A Missing Layer in Physical AI

Date: 2025.12.21

There's a gap between frontier AI and the physical world. Models trained on internet text have no grounded knowledge of specific places, real-time conditions, or bioregional patterns. Filling this gap requires new infrastructure, not just better models. And while government sensors are the most accessible starting point, the same fragmentation exists across private sector data agriculture, buildings, supply chains, anywhere the physical world gets measured.

The Gap

You can scrape a weather page. You can ask an LLM to search for current air quality and get a reasonable answer. For a one-off question, it works fine.

But try to build something real on that foundation, a flood alert system, a farm irrigation tool, an air quality monitor for a school district, and you hit the wall.

Scraped data has no schema. No guarantees about freshness. No way to know if the source changed format overnight. No method to combine NOAA stream gauges with EPA air sensors with USGS groundwater readings in a single query.

The raw sensor data exists. NOAA tracks stream gauges. The EPA monitors air quality. USGS measures groundwater. But every team that needs this data programmatically, reliably, at scale, in combination, rebuilds the same brittle pipeline from scratch.

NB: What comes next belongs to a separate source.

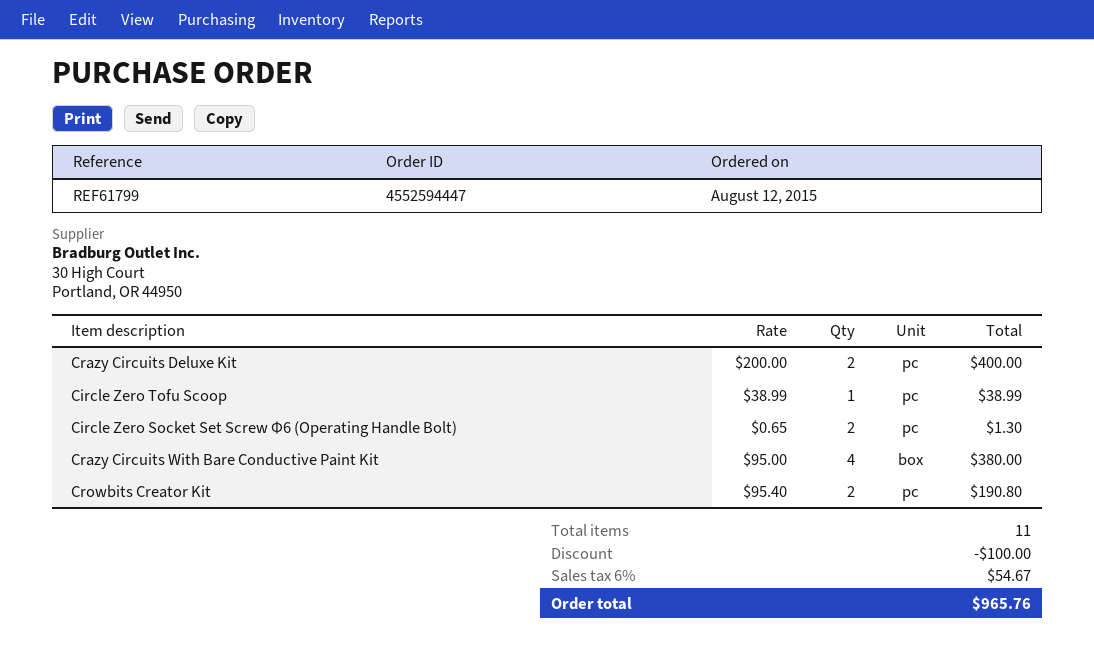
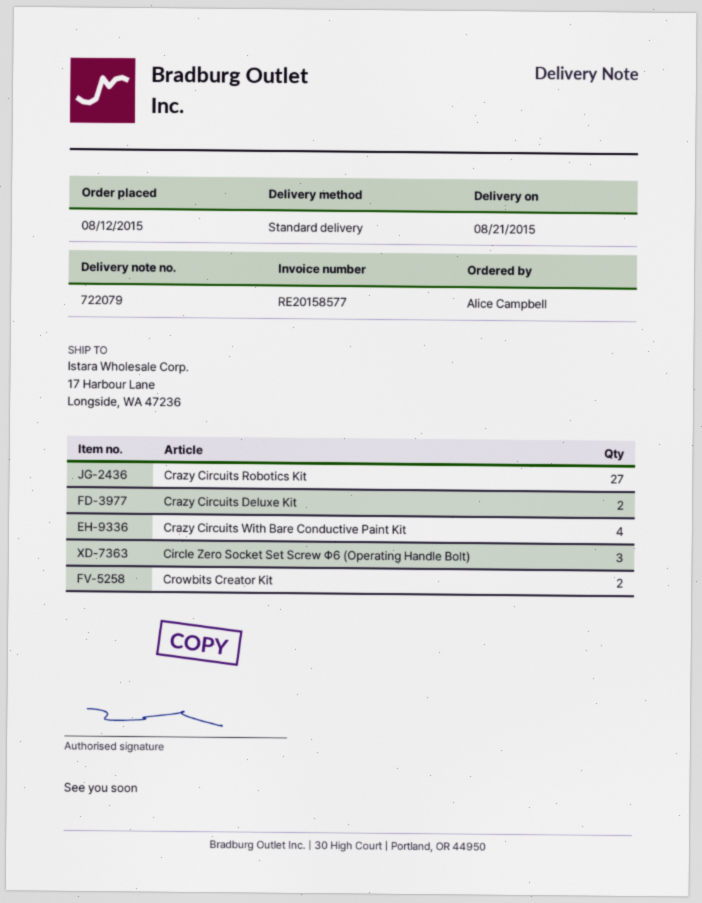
Circle Zero Tofu Scoop: 1 -> none
Circle Zero Socket Set Screw Φ6 (Operating Handle Bolt): 2 -> 3
Crazy Circuits Robotics Kit: none -> 27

The gap isn't access. It's infrastructure.

Why This Matters Now

Physical world intelligence is no longer hypothetical. Tesla, Waymo, Archetype AI, and DeepMind are all building systems that don't just recognize patterns but simulate futures, taking in streams from video, depth, radar, and sensor signals to predict how the world will evolve. NVIDIA's Earth-2 platform already uses AI to generate kilometer-scale weather forecasts, trained on years of NOAA climate data.

But here's what this convergence reveals: the infrastructure layer is privatized and rebuilt from scratch by every company that needs it.

Tesla built its own sensor fusion stack. Waymo built its own. NVIDIA built its own pipeline to ingest and normalize government weather data. Each solution is proprietary, expensive, and inaccessible to anyone outside those organizations.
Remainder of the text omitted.